- EXERCISE GOAL: Only the lines from the one containing "left: 798px ->" through the end of the entries should be returned, exactly as they are, with the pictures omitted.
★ ★ ★ ★ ★
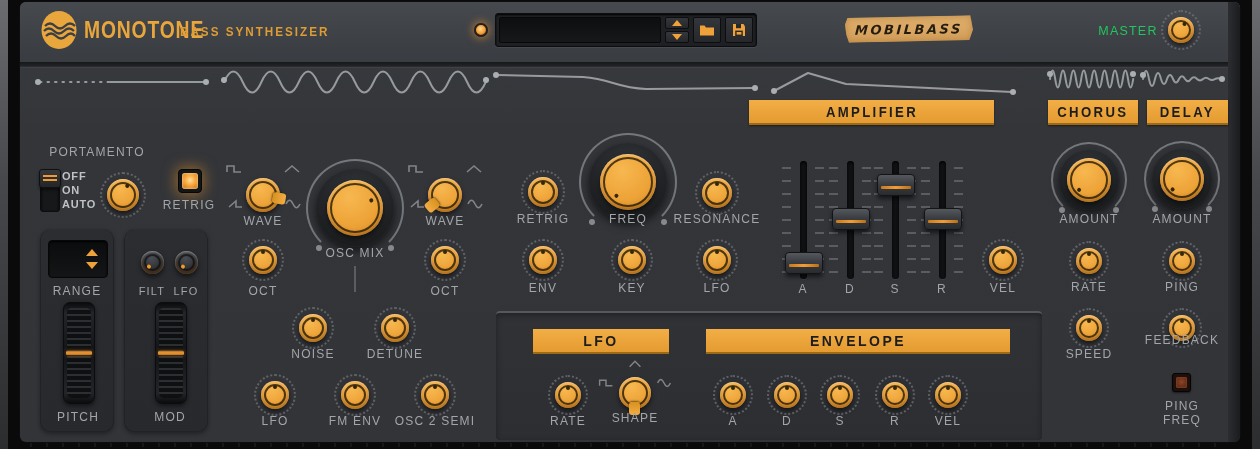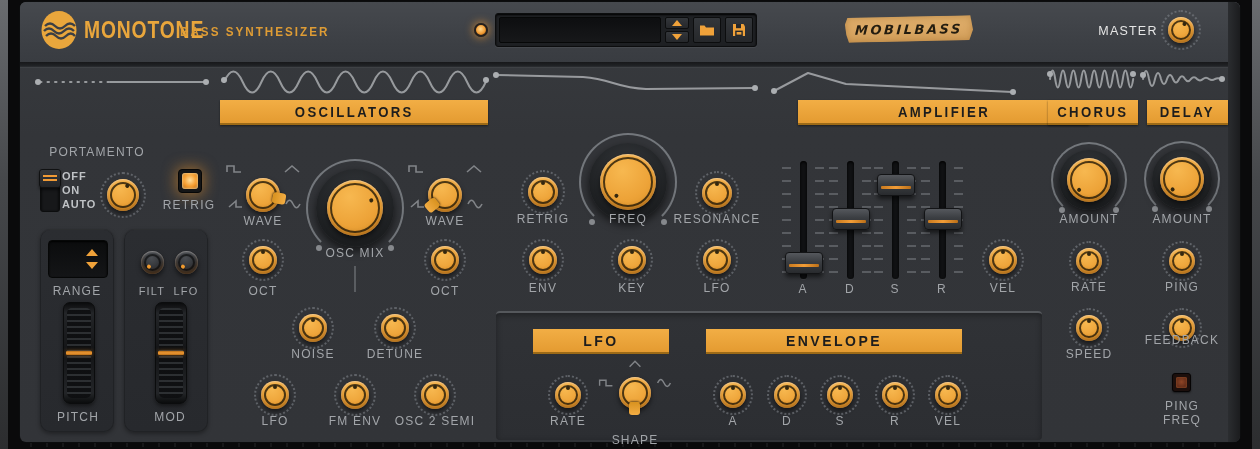"MASTER" div.lbl { color: #e5e5e5 -> #22c55e }
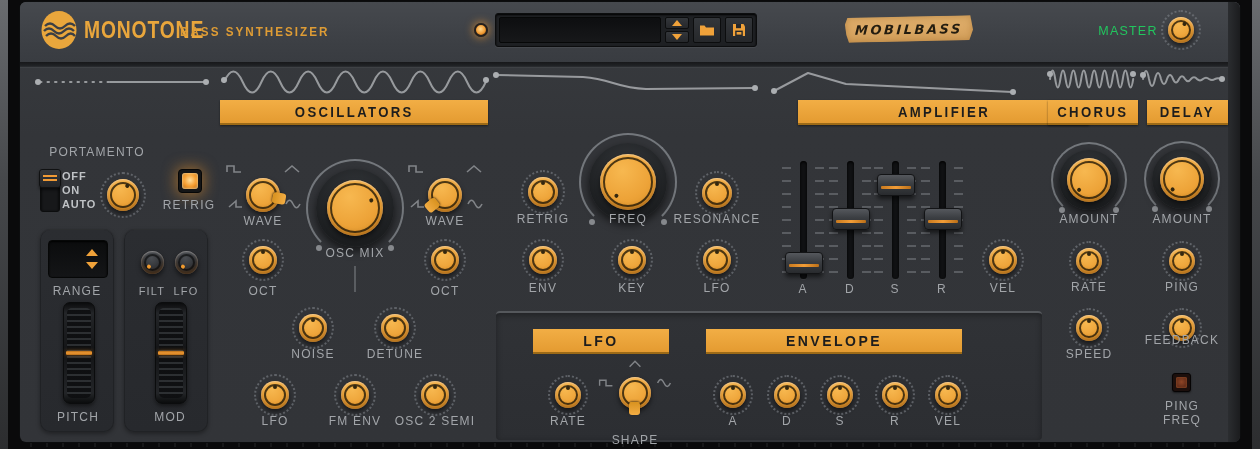"OSCILLATORS" div.hdr { html: <div> <span>OSCILLATORS</span> </div> -> none }
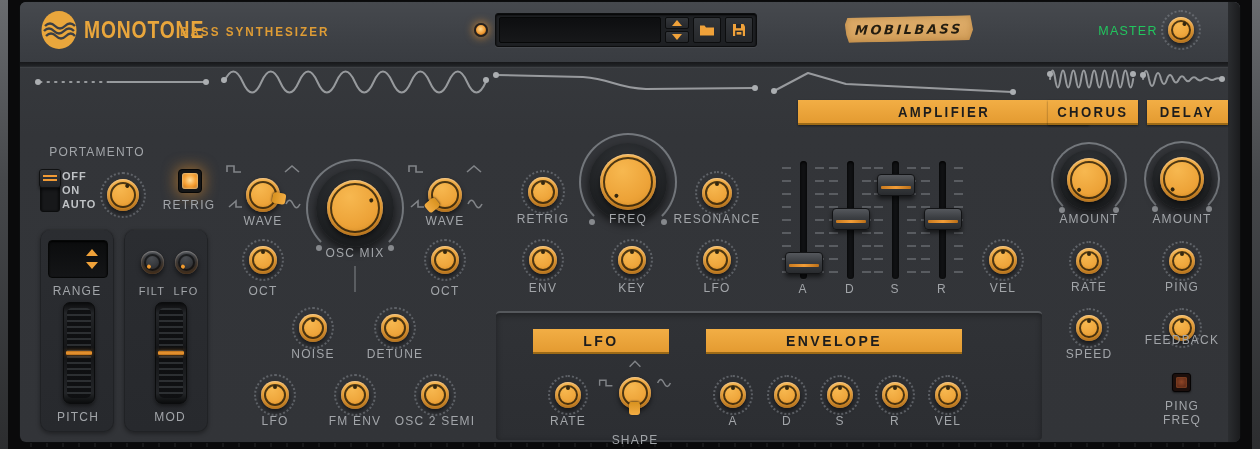"AMPLIFIER" div.hdr { left: 798px -> 749px; width: 291px -> 245px }
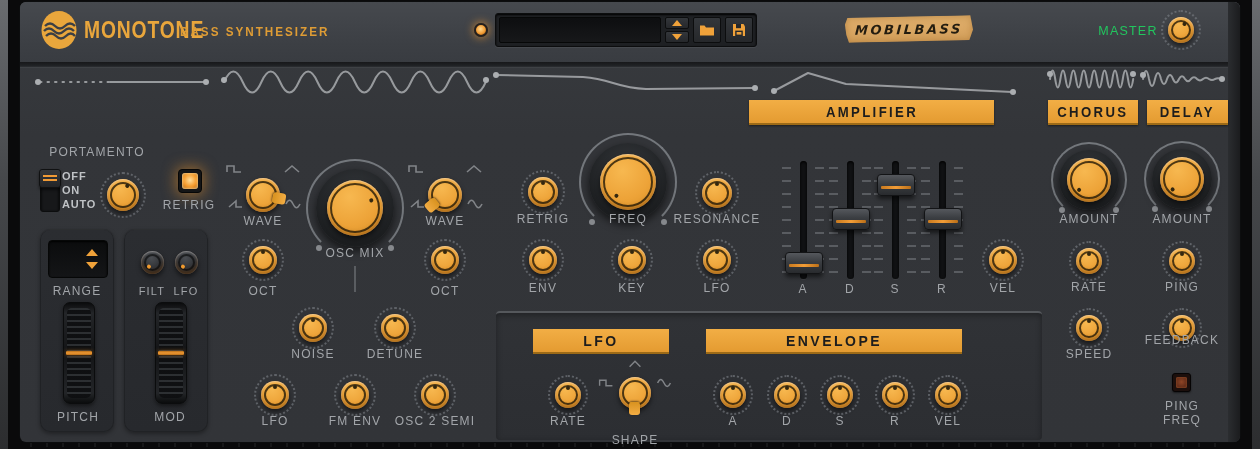"ENVELOPE" div.obar { width: 256px -> 304px }
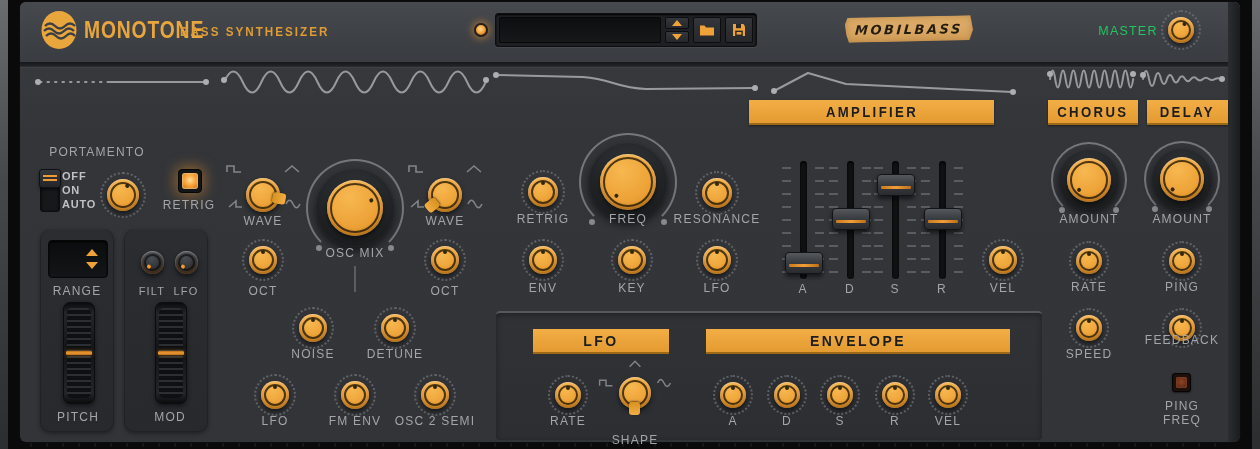"SHAPE" div.lbl { top: 440px -> 418px }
★ ★ ★ ★ ★
- EXERCISE RESULT:
"AMPLIFIER" div.hdr { left: 798px -> 749px; width: 291px -> 245px }
"ENVELOPE" div.obar { width: 256px -> 304px }
"SHAPE" div.lbl { top: 440px -> 418px }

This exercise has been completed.